* Given records:
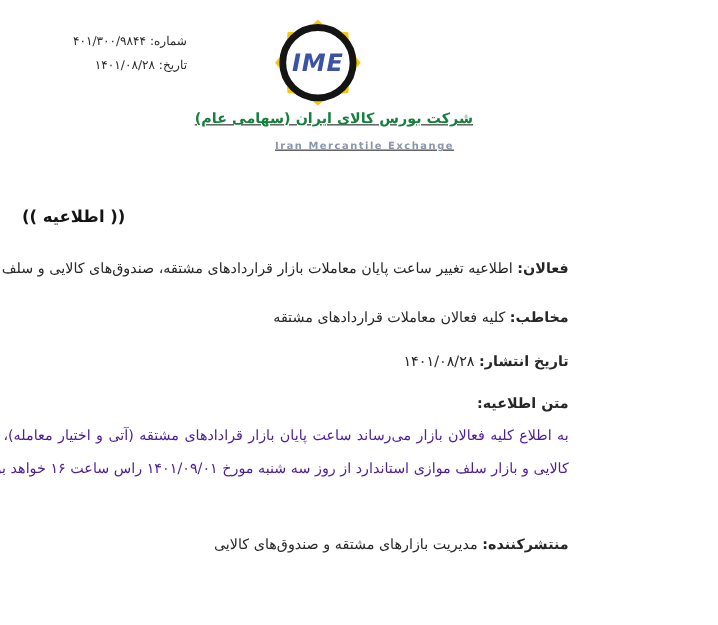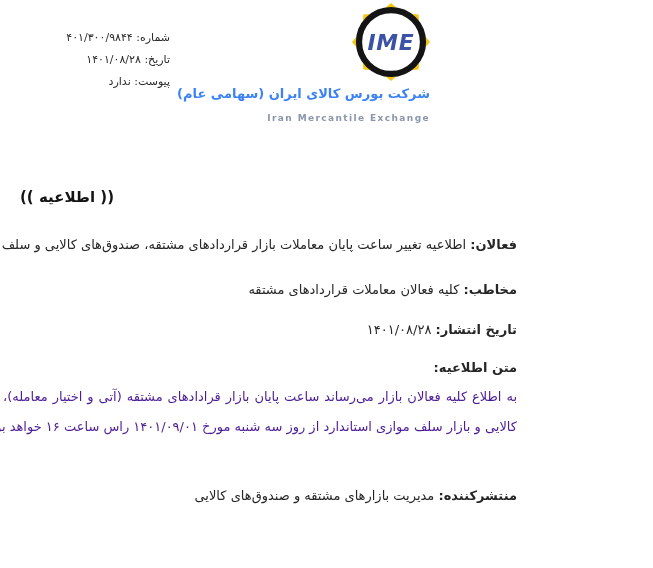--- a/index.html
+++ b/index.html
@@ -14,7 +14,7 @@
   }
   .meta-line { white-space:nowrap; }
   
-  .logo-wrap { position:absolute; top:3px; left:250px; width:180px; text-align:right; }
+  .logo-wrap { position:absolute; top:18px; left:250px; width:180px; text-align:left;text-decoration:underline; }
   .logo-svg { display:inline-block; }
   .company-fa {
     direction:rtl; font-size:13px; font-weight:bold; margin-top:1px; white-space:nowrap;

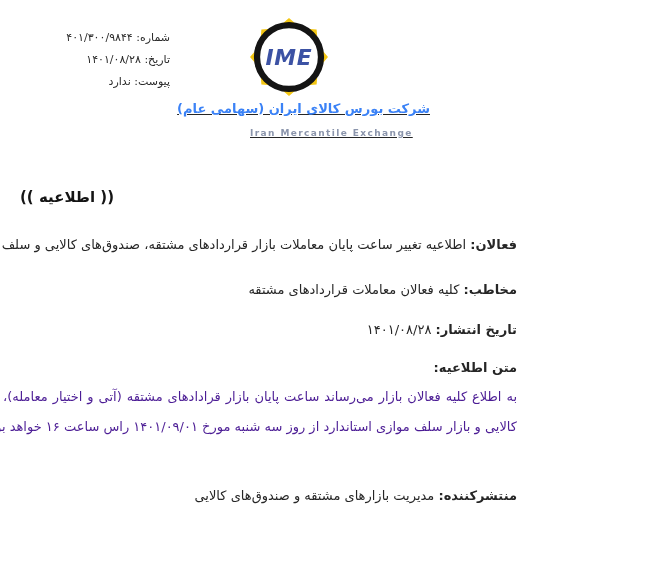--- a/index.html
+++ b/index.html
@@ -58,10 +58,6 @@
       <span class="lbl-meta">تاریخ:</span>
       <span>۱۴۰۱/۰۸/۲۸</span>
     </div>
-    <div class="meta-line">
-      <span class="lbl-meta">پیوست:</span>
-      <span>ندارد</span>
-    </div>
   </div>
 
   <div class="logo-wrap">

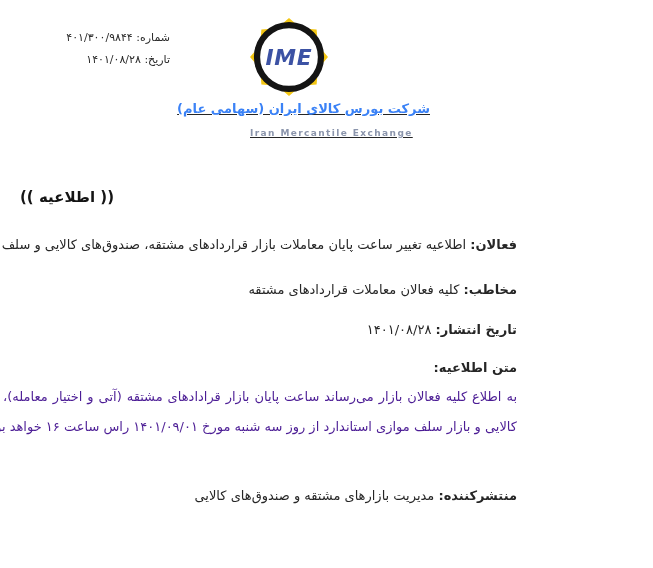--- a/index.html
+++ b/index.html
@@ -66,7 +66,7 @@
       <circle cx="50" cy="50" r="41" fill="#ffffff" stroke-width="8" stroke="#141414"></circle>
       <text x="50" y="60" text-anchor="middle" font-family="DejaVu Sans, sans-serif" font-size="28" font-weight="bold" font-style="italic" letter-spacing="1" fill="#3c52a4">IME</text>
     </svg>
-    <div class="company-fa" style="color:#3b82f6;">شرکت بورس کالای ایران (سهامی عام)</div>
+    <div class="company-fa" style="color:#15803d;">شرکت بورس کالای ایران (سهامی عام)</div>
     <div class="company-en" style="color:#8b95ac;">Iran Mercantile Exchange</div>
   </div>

* Task goal: All the records need to be retyped word for word, except for the pictures.

* Worked solution:
--- a/index.html
+++ b/index.html
@@ -14,7 +14,7 @@
   }
   .meta-line { white-space:nowrap; }
   
-  .logo-wrap { position:absolute; top:3px; left:250px; width:180px; text-align:right; }
+  .logo-wrap { position:absolute; top:18px; left:250px; width:180px; text-align:left;text-decoration:underline; }
   .logo-svg { display:inline-block; }
   .company-fa {
     direction:rtl; font-size:13px; font-weight:bold; margin-top:1px; white-space:nowrap;

--- a/index.html
+++ b/index.html
@@ -58,10 +58,6 @@
       <span class="lbl-meta">تاریخ:</span>
       <span>۱۴۰۱/۰۸/۲۸</span>
     </div>
-    <div class="meta-line">
-      <span class="lbl-meta">پیوست:</span>
-      <span>ندارد</span>
-    </div>
   </div>
 
   <div class="logo-wrap">

--- a/index.html
+++ b/index.html
@@ -66,7 +66,7 @@
       <circle cx="50" cy="50" r="41" fill="#ffffff" stroke-width="8" stroke="#141414"></circle>
       <text x="50" y="60" text-anchor="middle" font-family="DejaVu Sans, sans-serif" font-size="28" font-weight="bold" font-style="italic" letter-spacing="1" fill="#3c52a4">IME</text>
     </svg>
-    <div class="company-fa" style="color:#3b82f6;">شرکت بورس کالای ایران (سهامی عام)</div>
+    <div class="company-fa" style="color:#15803d;">شرکت بورس کالای ایران (سهامی عام)</div>
     <div class="company-en" style="color:#8b95ac;">Iran Mercantile Exchange</div>
   </div>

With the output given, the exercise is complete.